### Work instructions:
Please reproduce the entries below exactly, leaving the pictures out.
[[ Record extracts open ]]
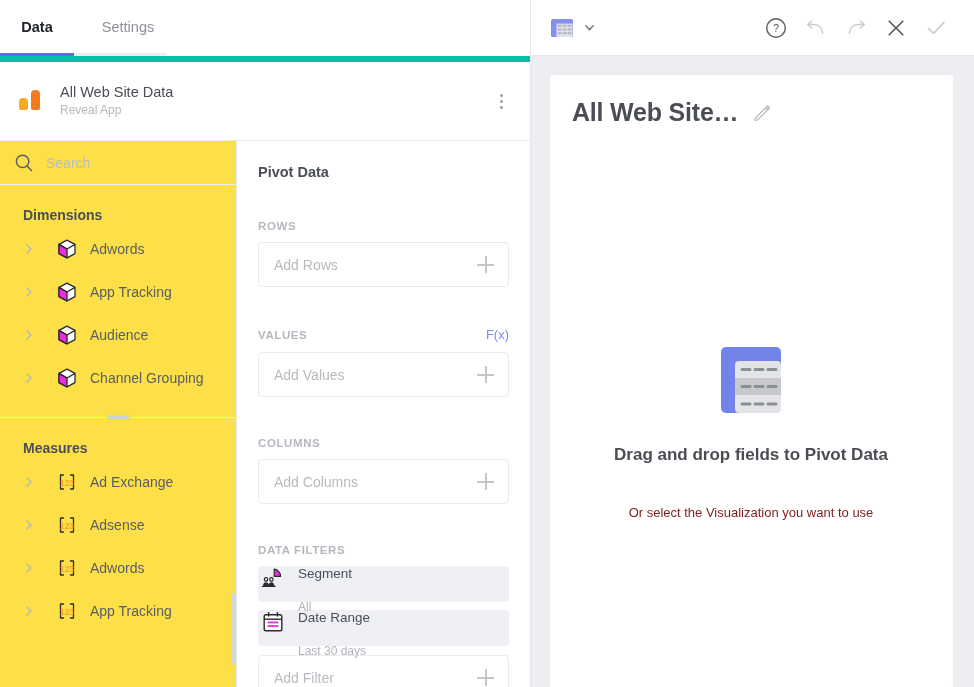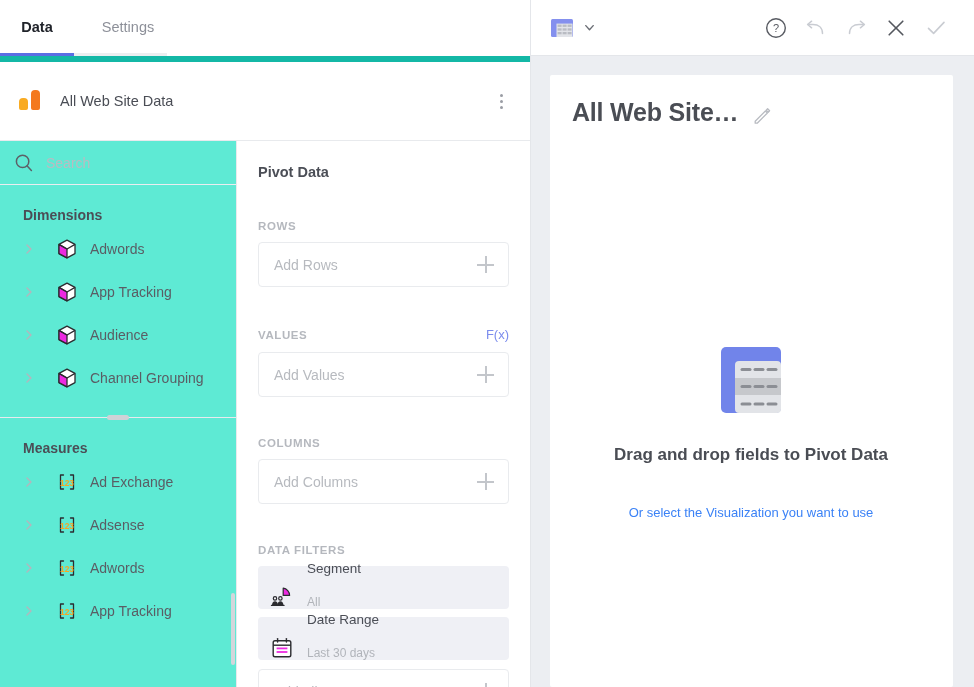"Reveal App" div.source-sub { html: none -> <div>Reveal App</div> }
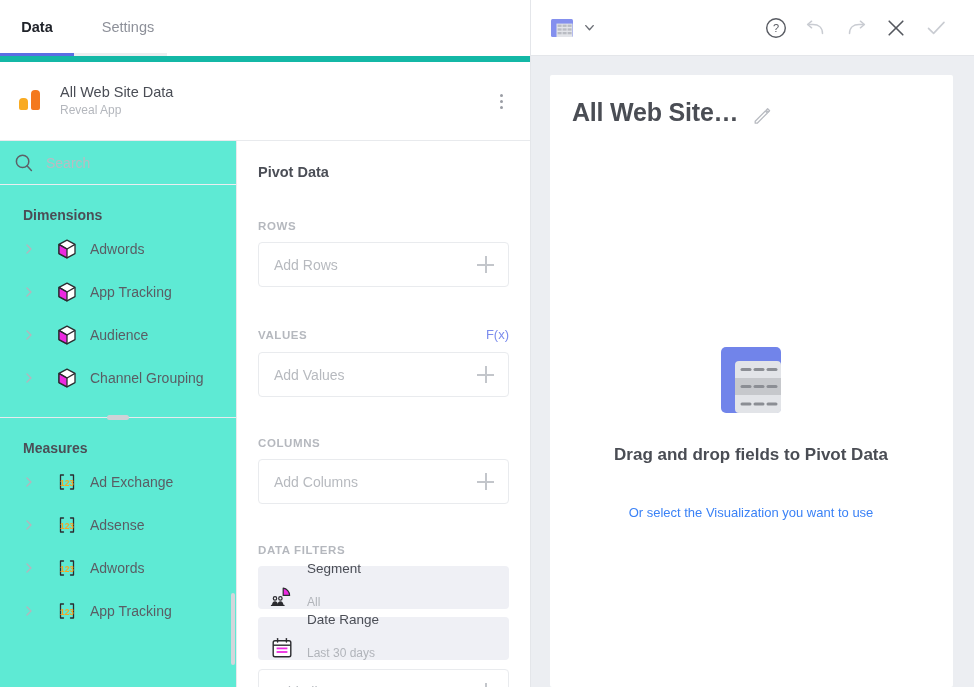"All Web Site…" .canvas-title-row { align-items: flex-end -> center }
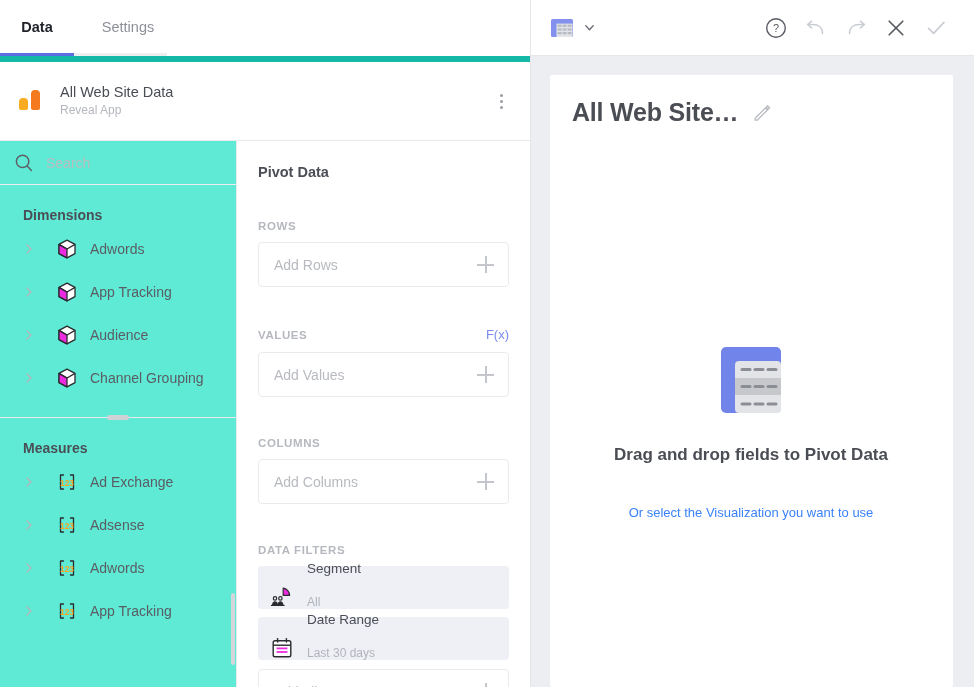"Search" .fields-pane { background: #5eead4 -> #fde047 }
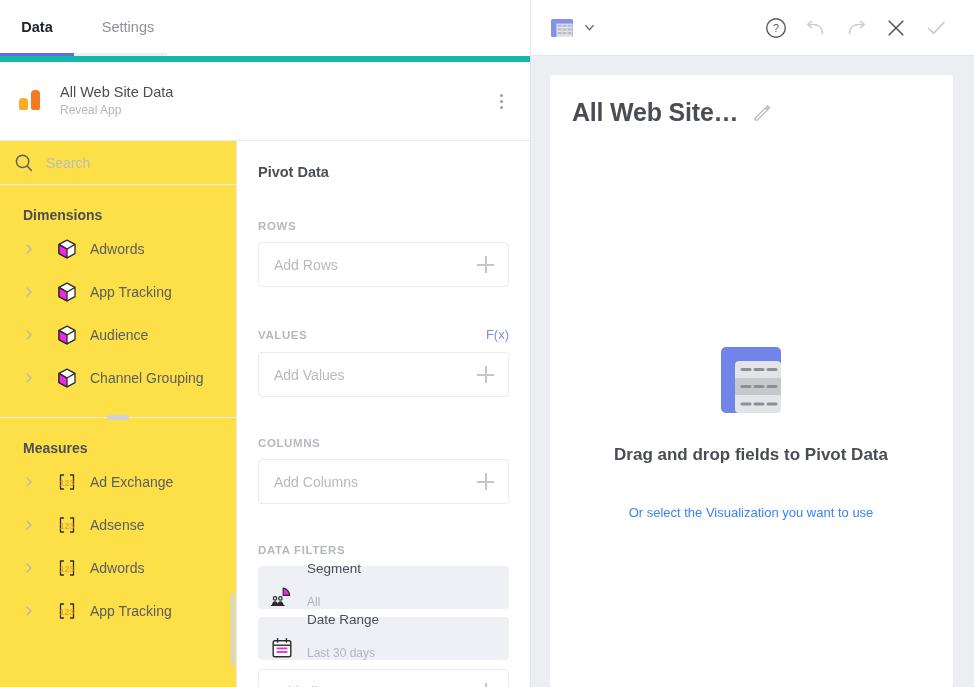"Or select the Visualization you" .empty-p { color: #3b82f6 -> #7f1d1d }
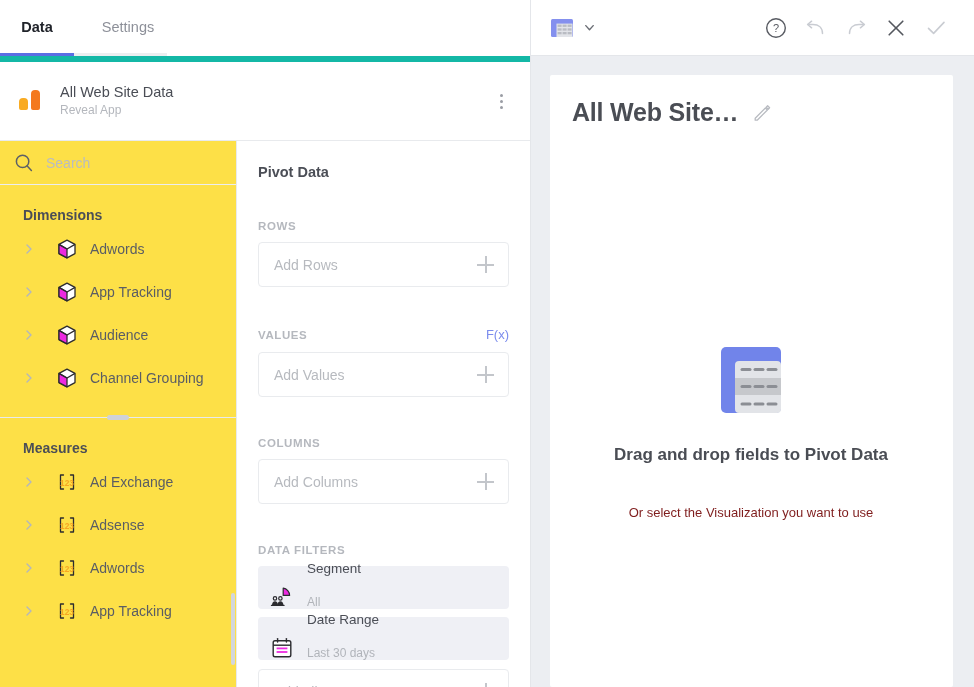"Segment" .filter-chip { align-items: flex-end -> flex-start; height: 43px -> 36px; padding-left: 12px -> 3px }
[[ Record extracts closed ]]
### Result:
"Reveal App" div.source-sub { html: none -> <div>Reveal App</div> }
"All Web Site…" .canvas-title-row { align-items: flex-end -> center }
"Search" .fields-pane { background: #5eead4 -> #fde047 }
"Or select the Visualization you" .empty-p { color: #3b82f6 -> #7f1d1d }
"Segment" .filter-chip { align-items: flex-end -> flex-start; height: 43px -> 36px; padding-left: 12px -> 3px }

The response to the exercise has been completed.